Photocuring 3D printing technology as an advanced tool for promoting angiogenesis in hypoxia-related diseases

Abstract

Three-dimensional (3D) bioprinting has emerged as a promising strategy for fabricating complex tissue analogs with intricate architectures, such as vascular networks. Achieving this necessitates bioink formulations that possess highly printable properties and provide a cell-friendly microenvironment mimicking the native extracellular matrix. Rapid advancements in printing techniques continue to expand the capabilities of researchers, enabling them to overcome existing biological barriers. This review offers a comprehensive examination of ultraviolet-based 3D bioprinting, renowned for its exceptional precision compared to other techniques, and explores its applications in inducing angiogenesis across diverse tissue models related to hypoxia. The high-precision and rapid photocuring capabilities of 3D bioprinting are essential for accurately replicating the intricate complexity of vascular networks and extending the diffusion limits for nutrients and gases. Addressing the lack of vascular structure is crucial in hypoxia-related diseases, as it can significantly improve oxygen delivery and overall tissue health. Consequently, high-resolution 3D bioprinting facilitates the creation of vascular structures within three-dimensional engineered tissues, offering a potential solution for addressing hypoxia-related diseases. Emphasis is placed on fundamental components essential for successful 3D bioprinting, including cell types, bioink compositions, and growth factors highlighted in recent studies. The insights provided in this review underscore the promising prospects of leveraging 3D printing technologies for addressing hypoxia-related diseases through the stimulation of angiogenesis, complementing the therapeutic efficacy of cell therapy.

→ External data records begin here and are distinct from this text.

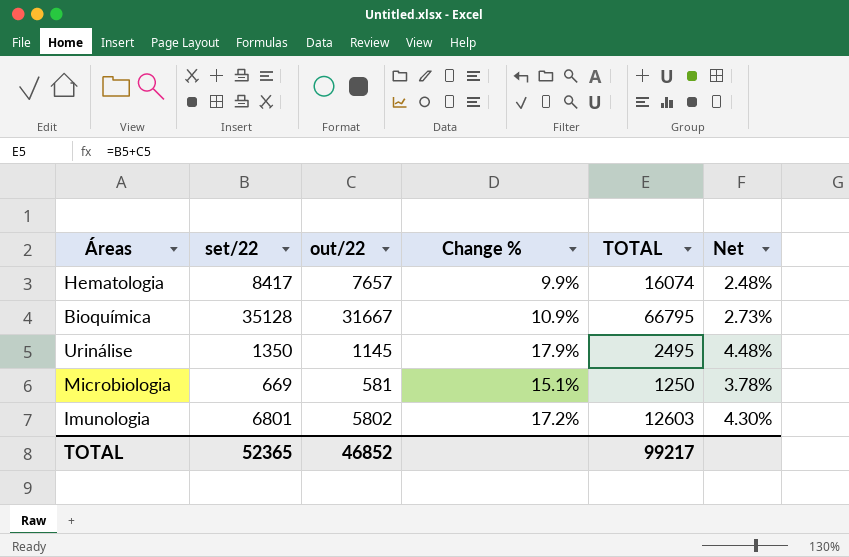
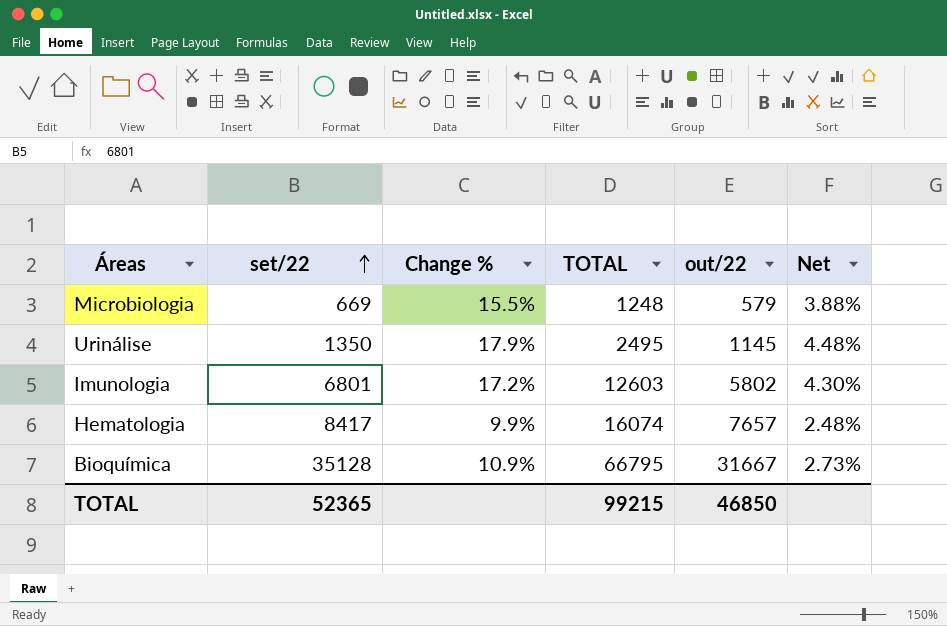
row order: none -> set/22 ascending
column out/22 | position: 3 -> 5
Microbiologia | Change %: 15.1% -> 15.5%
Microbiologia | TOTAL: 1250 -> 1248
Microbiologia | out/22: 581 -> 579
Microbiologia | Net: 3.78% -> 3.88%
TOTAL | TOTAL: 99217 -> 99215
TOTAL | out/22: 46852 -> 46850

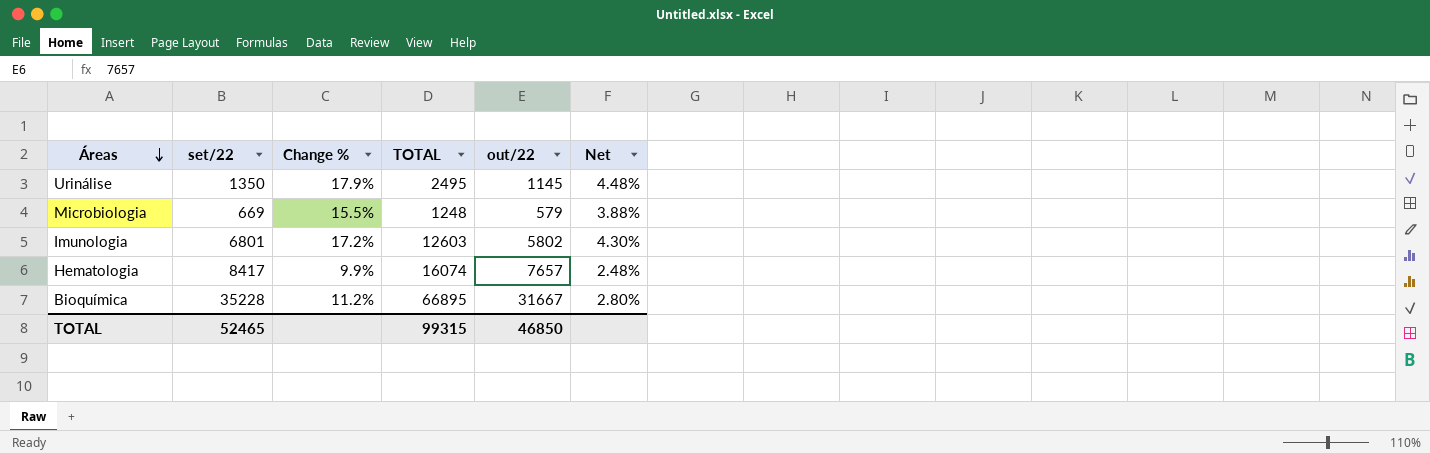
row order: set/22 ascending -> Áreas descending
Bioquímica | set/22: 35128 -> 35228
Bioquímica | Change %: 10.9% -> 11.2%
Bioquímica | TOTAL: 66795 -> 66895
Bioquímica | Net: 2.73% -> 2.80%
TOTAL | set/22: 52365 -> 52465
TOTAL | TOTAL: 99215 -> 99315

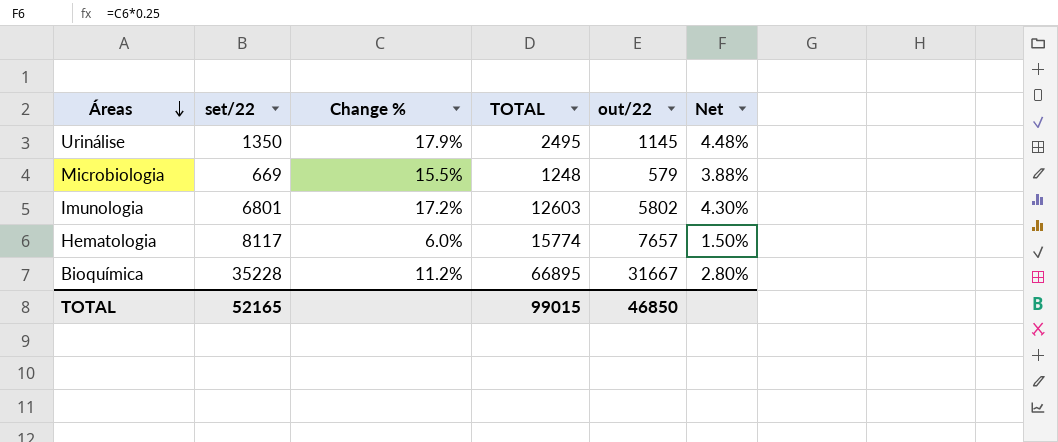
Hematologia | set/22: 8417 -> 8117
Hematologia | Change %: 9.9% -> 6.0%
Hematologia | TOTAL: 16074 -> 15774
Hematologia | Net: 2.48% -> 1.50%
TOTAL | set/22: 52465 -> 52165
TOTAL | TOTAL: 99315 -> 99015

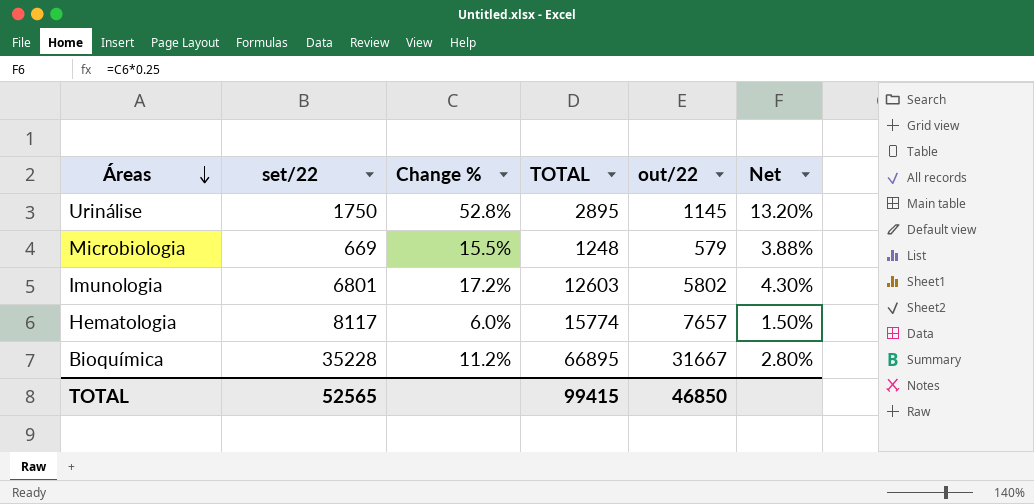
Urinálise | set/22: 1350 -> 1750
Urinálise | Change %: 17.9% -> 52.8%
Urinálise | TOTAL: 2495 -> 2895
Urinálise | Net: 4.48% -> 13.20%
TOTAL | set/22: 52165 -> 52565
TOTAL | TOTAL: 99015 -> 99415

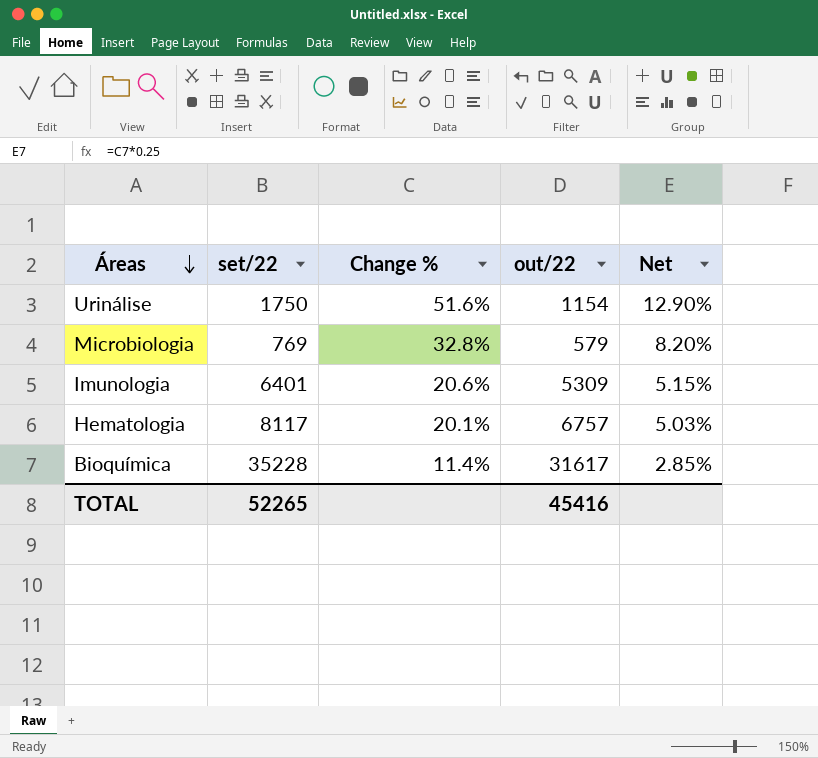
column TOTAL | formula: [set/22] + [out/22] -> none
Urinálise | Change %: 52.8% -> 51.6%
Urinálise | out/22: 1145 -> 1154
Urinálise | Net: 13.20% -> 12.90%
Microbiologia | set/22: 669 -> 769
Microbiologia | Change %: 15.5% -> 32.8%
Microbiologia | Net: 3.88% -> 8.20%
Imunologia | set/22: 6801 -> 6401
Imunologia | Change %: 17.2% -> 20.6%
Imunologia | out/22: 5802 -> 5309
Imunologia | Net: 4.30% -> 5.15%
Hematologia | Change %: 6.0% -> 20.1%
Hematologia | out/22: 7657 -> 6757
Hematologia | Net: 1.50% -> 5.03%
Bioquímica | Change %: 11.2% -> 11.4%
Bioquímica | out/22: 31667 -> 31617
Bioquímica | Net: 2.80% -> 2.85%
TOTAL | set/22: 52565 -> 52265
TOTAL | out/22: 46850 -> 45416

Keywords: Angiogenesis; bioink compositions; cell type; growth factor; ultraviolet-based 3D bioprinting.

Figure 1.

Recent advancements in 3D bioprinting methodologies utilizing UV-based principle: (a) digital light processing 3D printing, (b) computed axial lithography volumetric fabrication, and (c) the general photocuring mechanism.

Figure 2.

Representative cell types employed in 3D bioprinting.

Figure 3.

Schematic of the printing process of inkjet bioprinting.

Figure 4.

General process of employing iPSCs in 3D bioprinting. First, embryonic cells are isolated from the human body and reprogramed into iPSCs. These iPSCs can then be directly incorporated into the bioink or differentiated into fully matured cells for specific applications before being incorporated into the bioink. Finally, the bioink-cell mixture is loaded into 3D bioprinting devices to fabricate the desired models.

Figure 5.

Benefits and detriments of additives in bioinks for 3D bioprinting.